The United Automobile Workers union said on Wednesday that it planned to expand its strike against the big three Michigan automakers on Friday if negotiators failed to make substantial progress on new contracts.
The union ordered workers to walk off the job nearly two weeks ago at three vehicle assembly plants — each owned by one of the companies, General Motors, Ford Motor and Stellantis, the parent of Chrysler and Jeep. Last Friday the union broadened the strike to include spare parts-distribution centers owned by G.M. and Stellantis, saying it had made progress in its talks with Ford.
The U.A.W. president, Shawn Fain, is scheduled to update members in a video streamed live on Facebook on Friday morning.
The union is seeking a substantial wage increase to make up for much smaller raises over the last decade. Each of the companies has offered to lift wages by roughly 20 percent over four years, about half of what the U.A.W. is seeking. The union has demanded other measures including cost-of-living adjustments, the right to strike to protest plant closures, pensions for more workers and company-paid health care for retirees.
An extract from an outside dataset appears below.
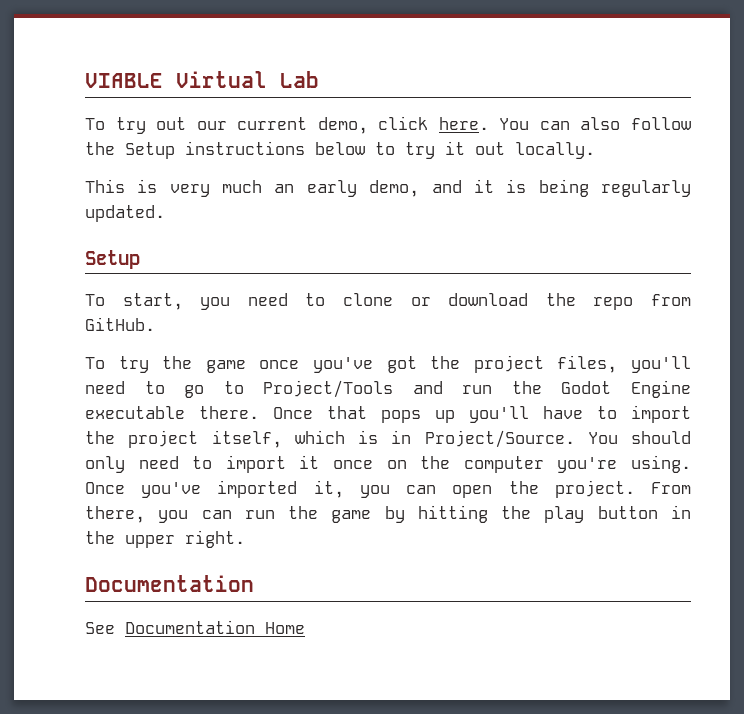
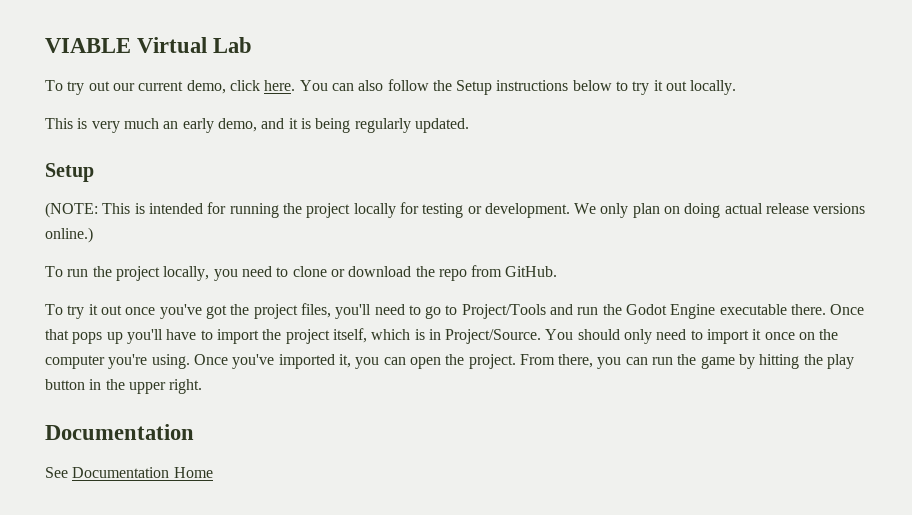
- To start, you need to clone or download the repo from GitHub.
+ (NOTE: This is intended for running the project locally for testing or development. We only plan on doing actual release versions online.)
+ To run the project locally, you need to clone or download the repo from GitHub.
- To try the game once you've got the project files, you'll need to go to Project/Tools and run the Godot Engine executable there.
+ To try it out once you've got the project files, you'll need to go to Project/Tools and run the Godot Engine executable there.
The three plants that have been shut down by the strike include a G.M. factory in Wentzville, Mo., a Ford plant in Wayne, Mich., and a Stellantis complex in Toledo, Ohio. They make some of the manufacturers’ most profitable models, including the GMC Canyon pickup truck, the Ford Bronco sport-utility vehicle, and the Jeep Wrangler.
The second wave of the strike idled 20 Stellantis parts-distribution centers and 18 owned by G.M. More than 18,000 U.A.W. workers are now on strike. The union represents about 150,000 workers employed by G.M., Ford and Stellantis.
The union and the companies started negotiating new collective bargaining agreements in July, but made little progress until this month. Their contracts expired on Sept. 14 and Mr. Fain called on the first round of work stoppages the following day.